No, no... I do not think you sound harsh at all. I did seek help for the bulimia a couple of times in the past. Both times it was an attempt to lead me down some path to an underlying emotional cause. Really, it didn't feel like I was getting anywhere. I was spending a ton of money to go to therapy sessions once a week that were getting me nowhere.
At that point I tried to tell the therapist that I honestly felt it had more to do with my hormones. That the insane urges to consume a ton of carbs always were the strongest and most severe around the time of my menstrual cycle.
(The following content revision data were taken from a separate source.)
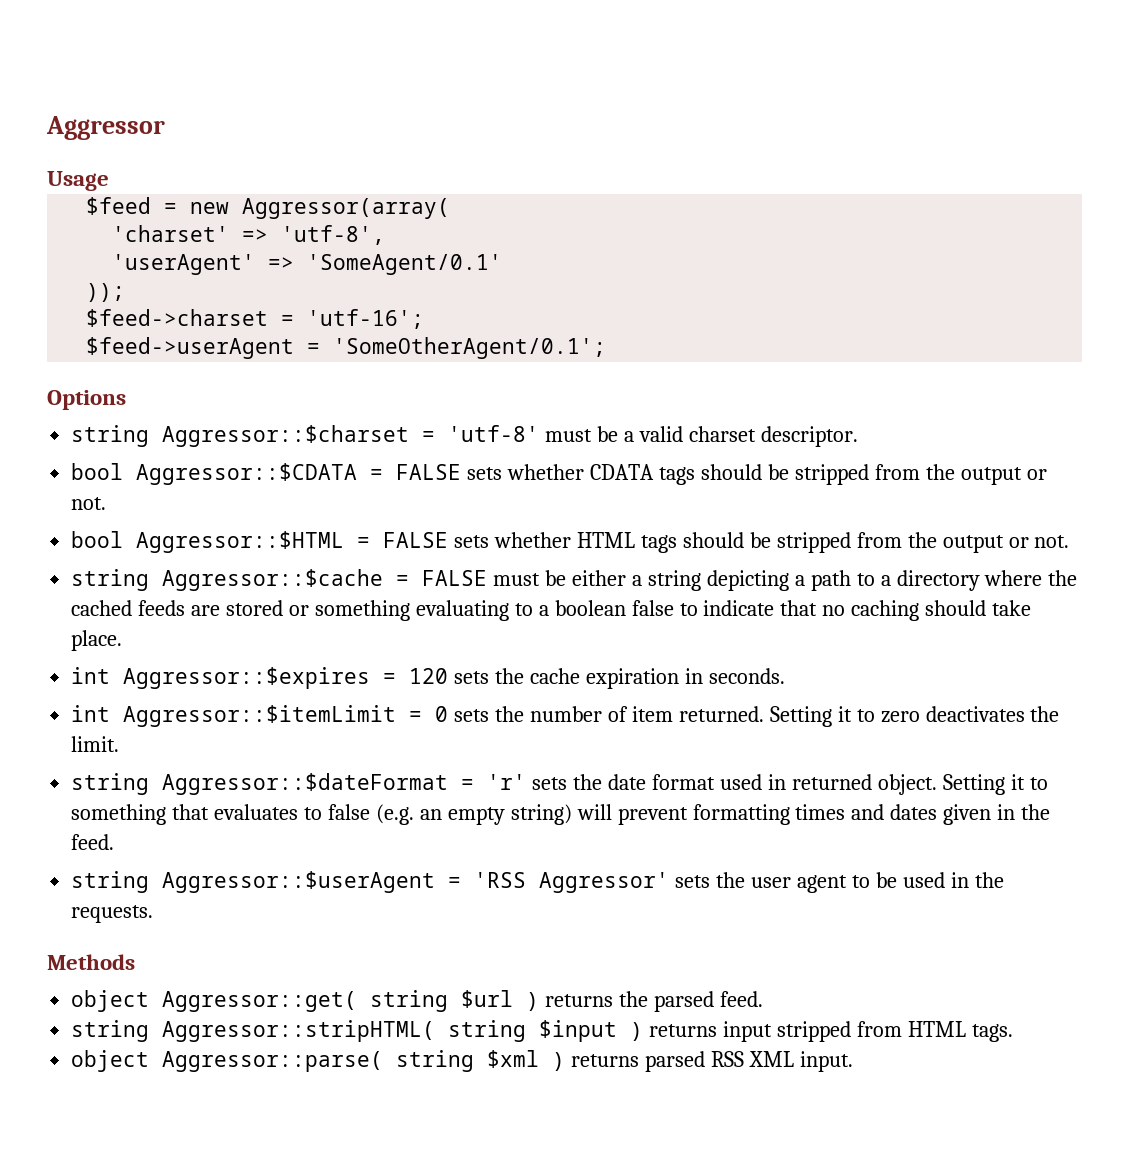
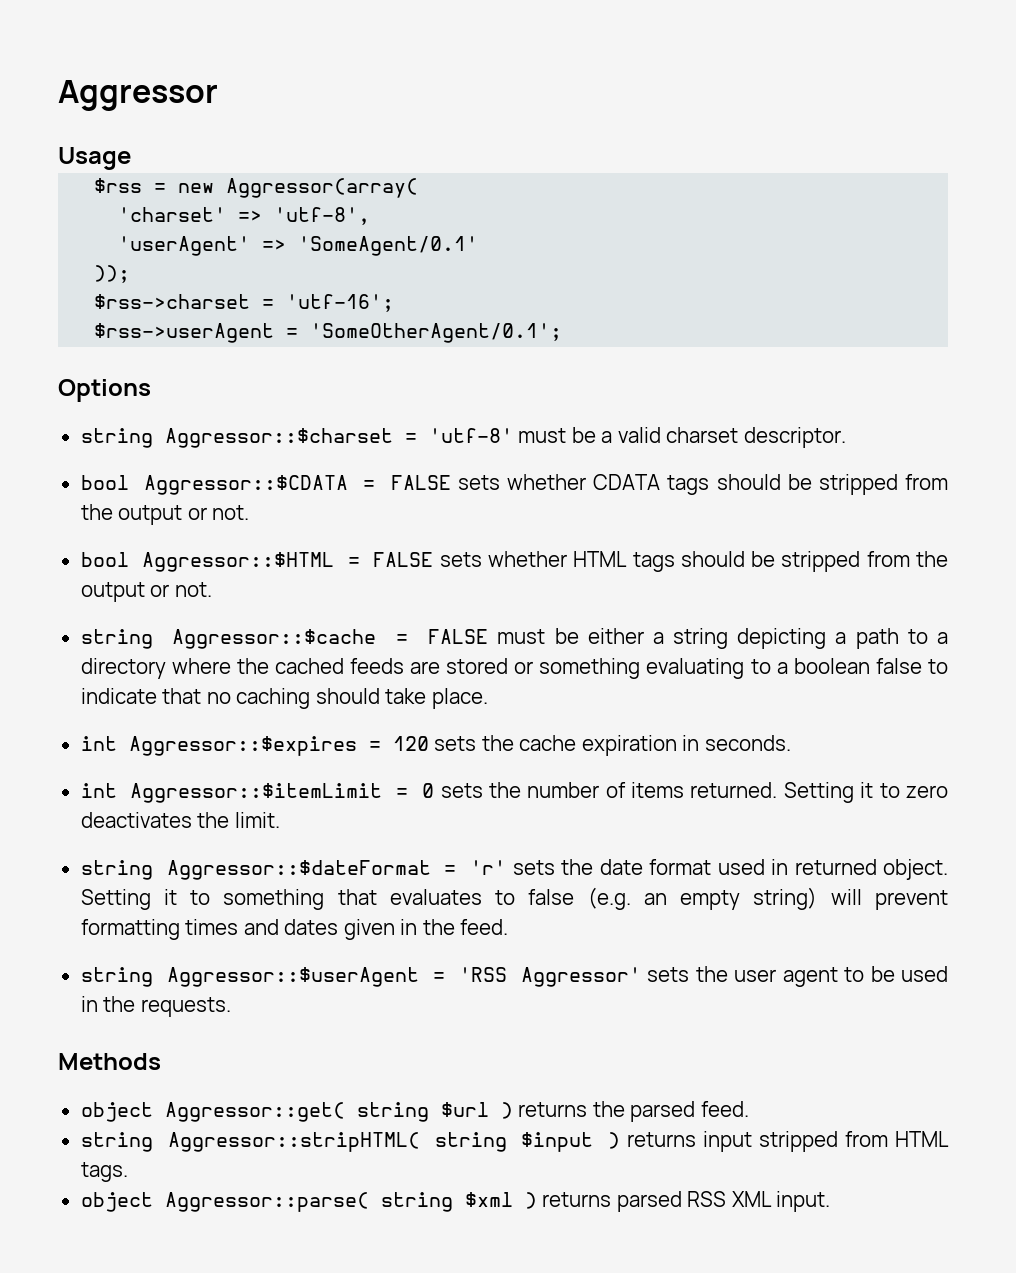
- $feed = new Aggressor(array(
+ $rss = new Aggressor(array(
- $feed->charset = 'utf-16';
+ $rss->charset = 'utf-16';
- $feed->userAgent = 'SomeOtherAgent/0.1';
+ $rss->userAgent = 'SomeOtherAgent/0.1';
- int Aggressor::$itemLimit = 0 sets the number of item returned.
+ int Aggressor::$itemLimit = 0 sets the number of items returned.

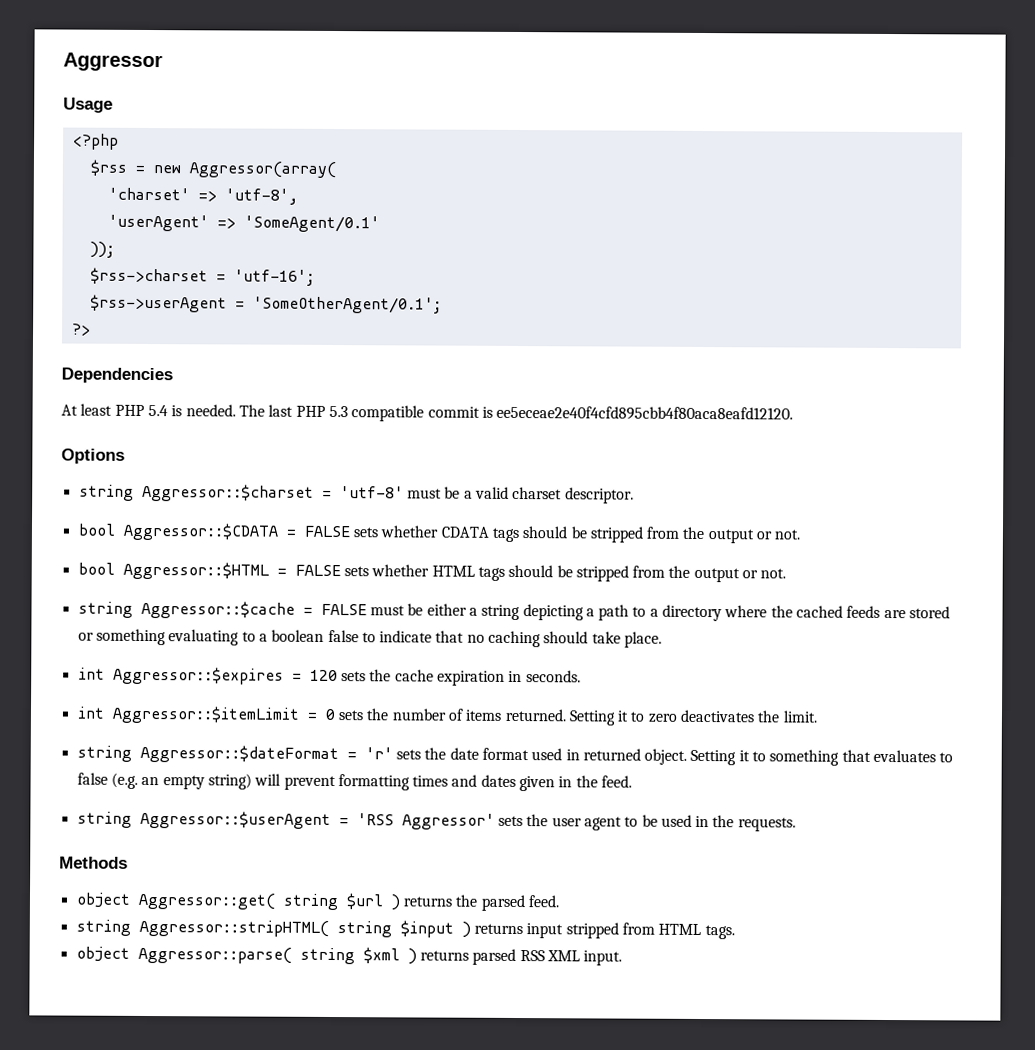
+ <?php
+ ?>
+ Dependencies
+ At least PHP 5.4 is needed. The last PHP 5.3 compatible commit is ee5eceae2e40f4cfd895cbb4f80aca8eafd12120.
Since that time I have found several articles on a connection between PCOS and bulimia (in regards to androgens and other hormones). I have also found articles and personal accounts of phentermine being very helpful to women who have PCOS because of the increased hardship that comes with losing weight. I also found articles on phentermine being helpful to women with bulimia because it helps to control the compulsive eating. I read that it has been more helpful to women than even prozac (which did absolutely nothing for me).
I don't believe that the bulimia and the PCOS are two separate things for me. I believe very strongly in my heart that the two are linked.
I do thank you for all of your words of encouragement... I have tried carefully watching what I eat. I have tried exercise routines. If I cannot control the compulsive need to consume baked potatoes, mashed potatoes, bread, cream of wheat... any carbs, really... I am not going to get anywhere.